Below are the entries to work from; restate word for word the portion that opens with the line containing "[311,12,682,55] 15% på" and closes with the line containing "market / GLP-1 rivalry", keeping both.

--- Extracted records ---

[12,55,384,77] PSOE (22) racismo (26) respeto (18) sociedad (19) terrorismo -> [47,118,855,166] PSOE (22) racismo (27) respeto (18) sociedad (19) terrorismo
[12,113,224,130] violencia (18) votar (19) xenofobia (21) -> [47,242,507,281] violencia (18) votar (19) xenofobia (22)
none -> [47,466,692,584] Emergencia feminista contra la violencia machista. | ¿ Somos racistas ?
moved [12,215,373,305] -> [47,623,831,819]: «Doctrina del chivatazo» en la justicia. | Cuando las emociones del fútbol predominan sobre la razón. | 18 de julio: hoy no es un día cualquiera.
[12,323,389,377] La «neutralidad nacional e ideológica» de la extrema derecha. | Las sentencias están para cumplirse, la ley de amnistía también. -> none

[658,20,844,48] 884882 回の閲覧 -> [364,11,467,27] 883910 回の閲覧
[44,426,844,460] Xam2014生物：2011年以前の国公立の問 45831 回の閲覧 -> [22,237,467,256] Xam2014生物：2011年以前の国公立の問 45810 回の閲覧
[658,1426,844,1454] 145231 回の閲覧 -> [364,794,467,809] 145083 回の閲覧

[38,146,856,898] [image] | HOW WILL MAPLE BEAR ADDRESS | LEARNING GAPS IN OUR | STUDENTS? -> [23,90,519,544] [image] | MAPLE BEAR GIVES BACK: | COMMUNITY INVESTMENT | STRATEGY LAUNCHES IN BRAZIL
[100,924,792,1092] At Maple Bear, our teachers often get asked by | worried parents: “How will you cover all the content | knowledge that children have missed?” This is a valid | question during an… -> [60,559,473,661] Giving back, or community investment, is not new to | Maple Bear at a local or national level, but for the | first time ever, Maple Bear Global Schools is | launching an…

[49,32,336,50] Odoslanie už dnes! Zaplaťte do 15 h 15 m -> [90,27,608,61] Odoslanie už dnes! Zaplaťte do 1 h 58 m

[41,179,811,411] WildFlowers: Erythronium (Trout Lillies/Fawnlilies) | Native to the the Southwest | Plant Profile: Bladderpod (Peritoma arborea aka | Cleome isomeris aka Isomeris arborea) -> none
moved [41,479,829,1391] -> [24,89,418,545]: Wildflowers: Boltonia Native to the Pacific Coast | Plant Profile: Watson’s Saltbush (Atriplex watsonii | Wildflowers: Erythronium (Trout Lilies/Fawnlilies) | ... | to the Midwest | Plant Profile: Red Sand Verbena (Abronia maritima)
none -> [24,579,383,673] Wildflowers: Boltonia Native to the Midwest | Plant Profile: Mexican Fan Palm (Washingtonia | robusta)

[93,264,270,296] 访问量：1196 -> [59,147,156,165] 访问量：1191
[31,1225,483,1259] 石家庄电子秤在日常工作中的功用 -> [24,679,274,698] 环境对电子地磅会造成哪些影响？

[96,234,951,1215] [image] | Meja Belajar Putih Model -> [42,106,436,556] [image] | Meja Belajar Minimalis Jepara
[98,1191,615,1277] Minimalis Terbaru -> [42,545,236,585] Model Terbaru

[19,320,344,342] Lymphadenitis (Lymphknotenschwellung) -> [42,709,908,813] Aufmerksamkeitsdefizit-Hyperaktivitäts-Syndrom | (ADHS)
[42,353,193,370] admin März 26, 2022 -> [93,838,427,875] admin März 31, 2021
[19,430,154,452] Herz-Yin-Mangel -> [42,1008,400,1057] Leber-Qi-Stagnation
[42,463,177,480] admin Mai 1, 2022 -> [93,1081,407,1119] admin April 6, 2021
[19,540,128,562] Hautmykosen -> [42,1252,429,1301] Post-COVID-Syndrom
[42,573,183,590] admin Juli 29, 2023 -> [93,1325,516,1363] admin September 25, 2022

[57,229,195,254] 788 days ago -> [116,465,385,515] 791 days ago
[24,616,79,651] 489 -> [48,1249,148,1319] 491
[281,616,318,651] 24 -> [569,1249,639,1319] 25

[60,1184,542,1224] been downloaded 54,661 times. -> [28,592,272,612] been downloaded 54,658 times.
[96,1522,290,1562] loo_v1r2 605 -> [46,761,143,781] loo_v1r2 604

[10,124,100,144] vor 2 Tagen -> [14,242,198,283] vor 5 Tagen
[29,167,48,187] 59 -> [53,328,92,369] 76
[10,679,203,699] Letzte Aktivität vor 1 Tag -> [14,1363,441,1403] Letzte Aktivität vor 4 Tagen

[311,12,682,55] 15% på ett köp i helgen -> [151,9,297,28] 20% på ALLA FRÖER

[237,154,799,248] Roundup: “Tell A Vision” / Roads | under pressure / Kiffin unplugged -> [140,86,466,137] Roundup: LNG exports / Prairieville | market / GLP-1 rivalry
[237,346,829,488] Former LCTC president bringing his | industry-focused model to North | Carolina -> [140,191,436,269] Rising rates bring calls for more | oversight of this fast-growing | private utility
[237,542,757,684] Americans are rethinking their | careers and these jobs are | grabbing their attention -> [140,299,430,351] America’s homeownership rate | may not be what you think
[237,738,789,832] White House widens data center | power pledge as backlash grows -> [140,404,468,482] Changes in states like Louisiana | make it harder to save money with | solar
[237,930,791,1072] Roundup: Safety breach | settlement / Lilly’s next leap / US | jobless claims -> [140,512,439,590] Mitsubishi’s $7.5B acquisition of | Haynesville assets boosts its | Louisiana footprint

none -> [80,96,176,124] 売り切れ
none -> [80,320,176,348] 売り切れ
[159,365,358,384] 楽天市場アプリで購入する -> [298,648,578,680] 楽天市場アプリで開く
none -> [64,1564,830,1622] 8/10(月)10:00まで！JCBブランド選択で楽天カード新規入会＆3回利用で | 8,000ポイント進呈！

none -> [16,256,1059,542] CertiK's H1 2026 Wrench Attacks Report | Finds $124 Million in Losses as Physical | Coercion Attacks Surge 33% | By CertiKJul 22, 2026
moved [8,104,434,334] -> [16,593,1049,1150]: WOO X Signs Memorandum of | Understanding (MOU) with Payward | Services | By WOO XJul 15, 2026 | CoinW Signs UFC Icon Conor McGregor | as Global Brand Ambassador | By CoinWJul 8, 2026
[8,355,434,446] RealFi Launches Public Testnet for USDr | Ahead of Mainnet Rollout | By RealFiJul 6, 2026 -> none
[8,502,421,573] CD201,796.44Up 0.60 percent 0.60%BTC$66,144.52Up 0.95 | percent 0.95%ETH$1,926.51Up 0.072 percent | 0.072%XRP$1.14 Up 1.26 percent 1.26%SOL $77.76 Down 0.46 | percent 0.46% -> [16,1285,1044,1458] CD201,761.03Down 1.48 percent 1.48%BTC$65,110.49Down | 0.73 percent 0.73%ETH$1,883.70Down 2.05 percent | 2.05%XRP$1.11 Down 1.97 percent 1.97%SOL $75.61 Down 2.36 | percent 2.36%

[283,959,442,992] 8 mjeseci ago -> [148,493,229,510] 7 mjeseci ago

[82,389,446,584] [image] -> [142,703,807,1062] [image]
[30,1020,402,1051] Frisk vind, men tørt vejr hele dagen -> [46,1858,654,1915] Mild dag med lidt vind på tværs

---

- Written solution:
[311,12,682,55] 15% på ett köp i helgen -> [151,9,297,28] 20% på ALLA FRÖER

[237,154,799,248] Roundup: “Tell A Vision” / Roads | under pressure / Kiffin unplugged -> [140,86,466,137] Roundup: LNG exports / Prairieville | market / GLP-1 rivalry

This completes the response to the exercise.